EXERCISE DESCRIPTION
Quote, word for word, every line starting at the line that contains "CC=gcc go build" and ending with the last line of the records; include both of these lines and no others.

INPUT FOR THIS TASK
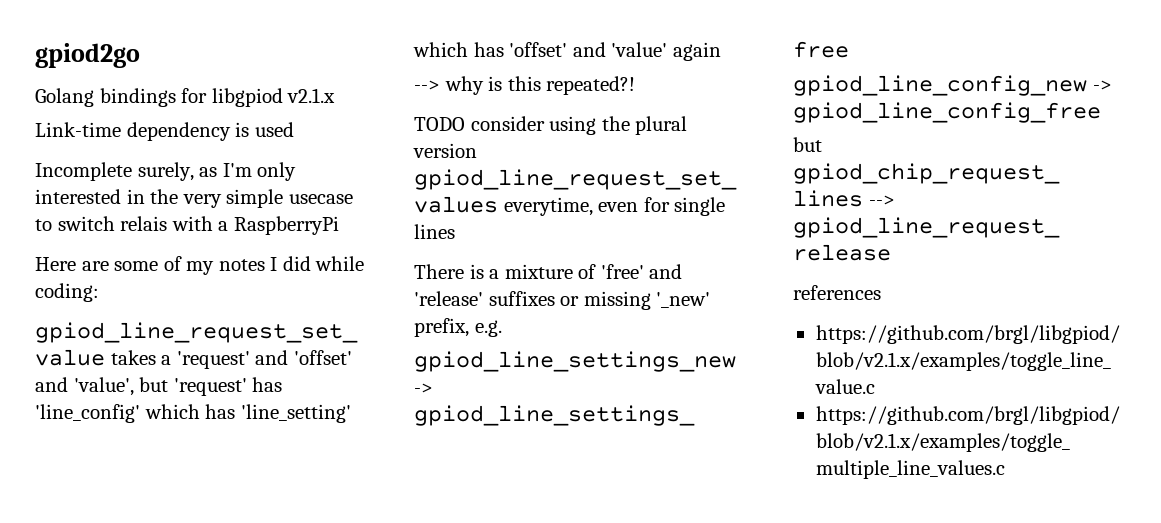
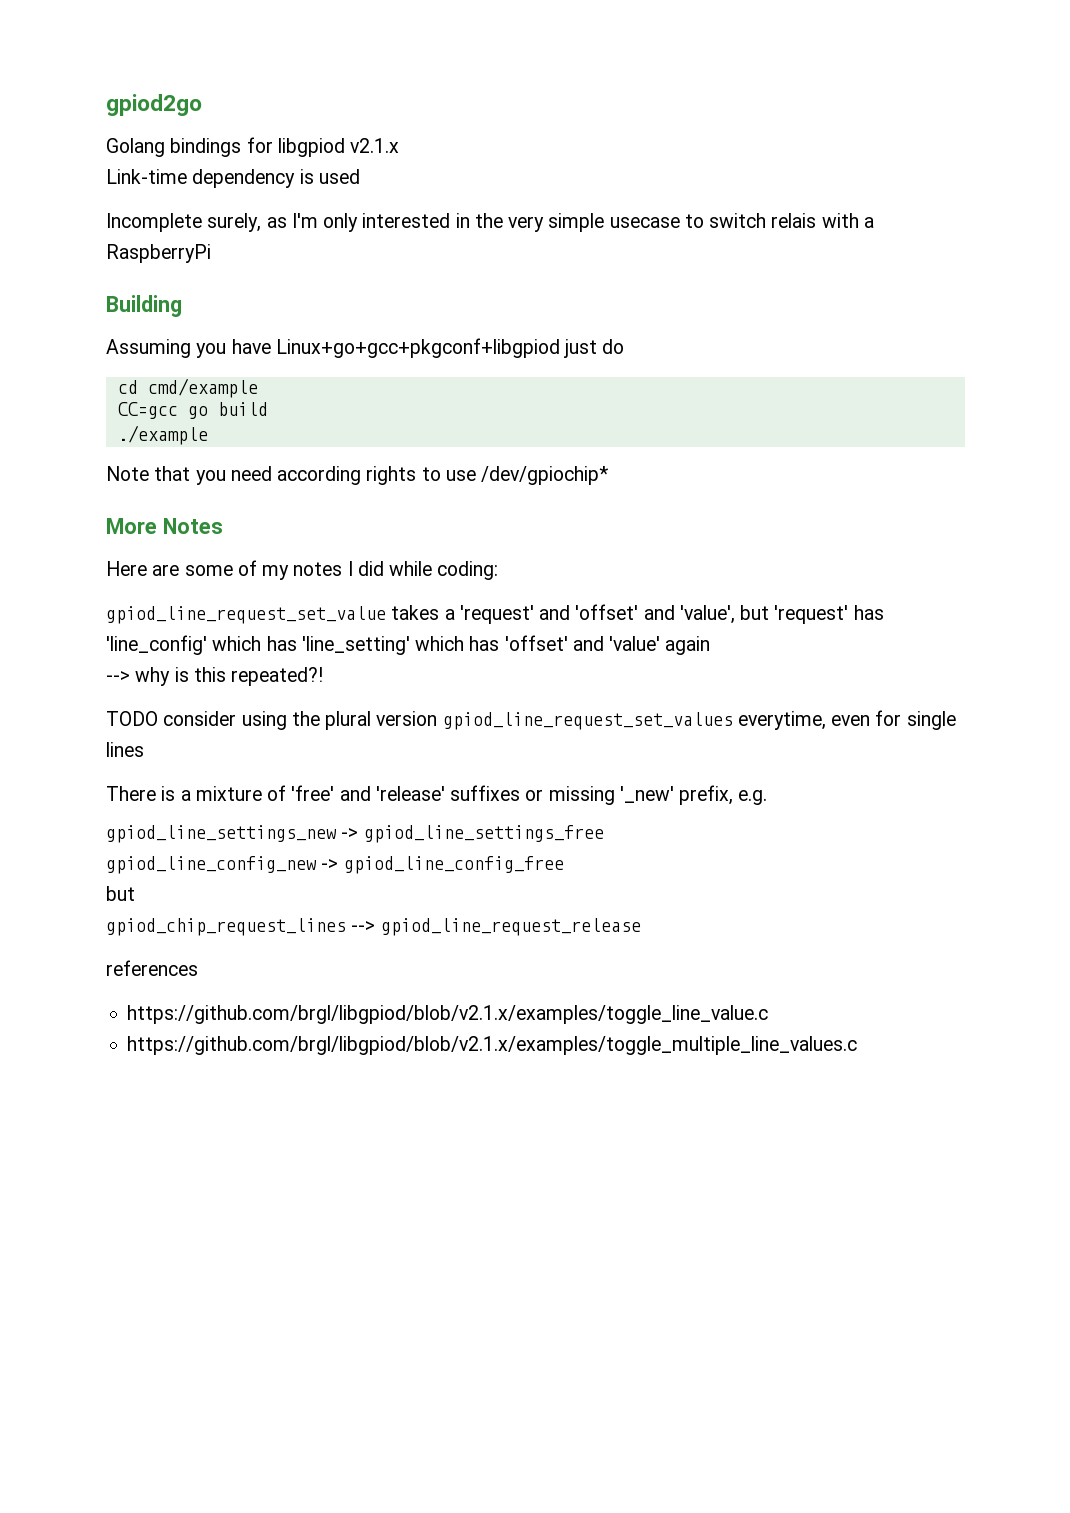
+ Building
+ Assuming you have Linux+go+gcc+pkgconf+libgpiod just do
+ cd cmd/example
+ CC=gcc go build
+ ./example
+ Note that you need according rights to use /dev/gpiochip*
+ More Notes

RESULT OF THIS TASK
+ CC=gcc go build
+ ./example
+ Note that you need according rights to use /dev/gpiochip*
+ More Notes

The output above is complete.